Psicologia a favor dos portadores de Doença de Gaucher
16/10/2008 22:08
portal gaucher
Varienka Leão fala sobre ansiedade de pacientes
Por ser uma doença rara, Gaucher desperta uma série de dúvidas entre pacientes e familiares que podem ser melhor resolvidas se o tratamento incluir o acompanhamento psicológico como parte de um trabalho interdisciplinar. Esse é o alerta de Varienka Leão Bulcão, psicóloga de portadores de doenças genéticas. Segundo ela, o apoio terapêutico deve começar no momento do diagnóstico, pois muitos dos medos são oriundos de desinformação. “Sentar com paciente e ouvir suas ansiedades é fundamental. Ao conhecer as necessidades primárias de cada um, o terapeuta em parceria com o médico pode contribuir reforçando o processo informativo, desfazendo mitos e amenizando o impacto da nova vida”, esclarece.
Varienka observa que os cuidados psicológicos colaboram para a qualidade de vida do portador e para incentivar a adesão ao tratamento. “A doença do tipo 1 não impõe maiores limitações de ordem emocional ao paciente, mas ainda causa uma aflição inicial, principalmente quando não se tem muito conhecimento sobre o problema”, completa.
Varienka acrescenta que a terapia em grupo está entre as mais indicadas para os portadores de doenças crônicas, como Gaucher. “O melhor é que a troca de experiências seja promovida para portadores da mesma patologia e faixa etária”, orienta. A especialista ainda reforça que o ambiente do paciente deve ter uma atenção especial.
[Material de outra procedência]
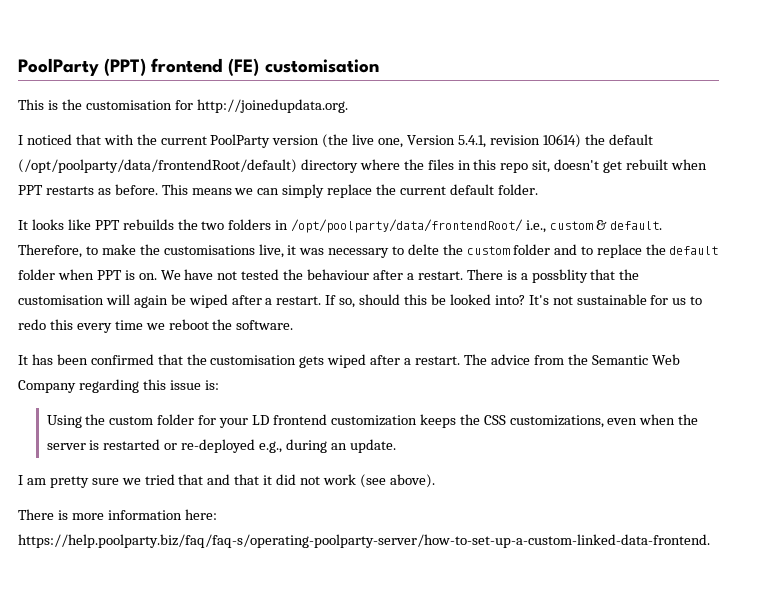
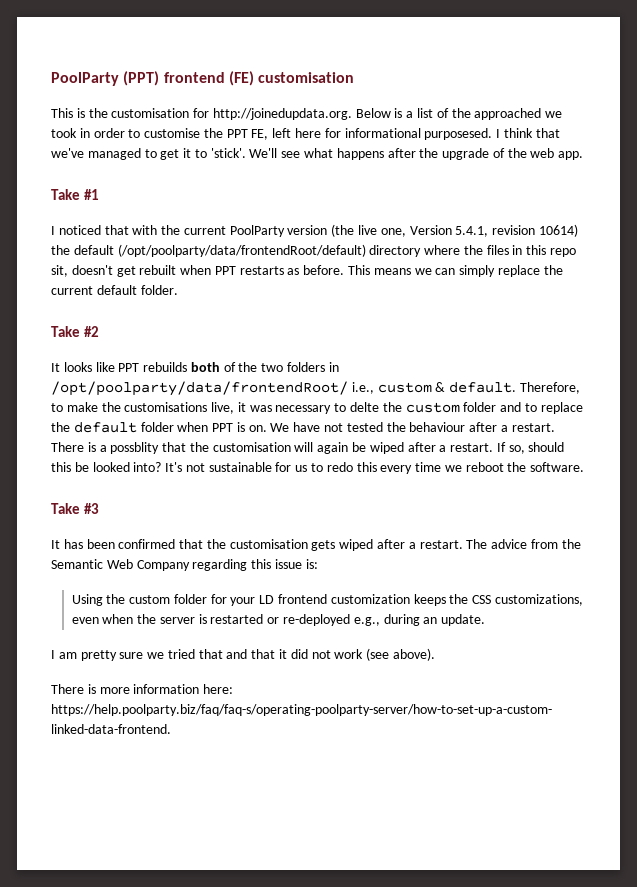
(348, 106) none -> [355,108,563,120] [51,128,560,140] [51,148,584,160] [51,189,99,200] Below is a list of the approached we took in order to customise the PPT FE, left here for informational purposesed. I think that we've managed to get it to 'stick'. We'll see what happens after the upgrade of the web app. // Take #1
(538, 189) none -> [51,326,99,337] // Take #2
(174, 224) none -> [190,362,236,372] both of
(294, 325) none -> [51,503,99,514] // Take #3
Para Varienka, a família pode precisar de ajuda psicológica para aliviar suas próprias tensões e refletir otimismo em relação ao tratamento.
“Em geral, as questões relacionadas à saúde trazem ansiedade, principalmente quando se trata de uma doença crônica. Nesse caso, o papel da terapia é realizar a escuta do paciente e no caso das crianças portadoras, os pais podem ser orientados para lidar com essa questão e até saber proporcionar condições emocionais para refletir o bem-estar do filho”, orienta.
Varienka enfatiza que o psicólogo deve se inteirar sobre as características e a evolução da doença para poder atender os portadores. “Quanto mais se sabe sobre o problema, melhor é para o profissional intervir junto ao paciente. O aprimoramento e domínio da informação transmitem mais confiança e favorecem o vinculo terapêutico.”
Diante da sua experiência, a psicóloga também dá uma dica sobre os benefícios da integração entre os profissionais de saúde. “É também relevante o acompanhamento multidisciplinar, conforme é feito na associação onde eu trabalho, porque o psicólogo tem um diálogo com os demais profissionais. No caso específico de Doença de Gaucher, nosso trabalho é interdisciplinar e envolve principalmente o médico e o psicólogo. Somando os saberes, conseguimos intervir em prol do nosso paciente, percebendo este portador como um indivíduo inteiro, e considerando a interação dos aspectos físicos e emocionais”, salienta ela, que é ligada à Associação Cearense de Doenças Genéticas (ACDG).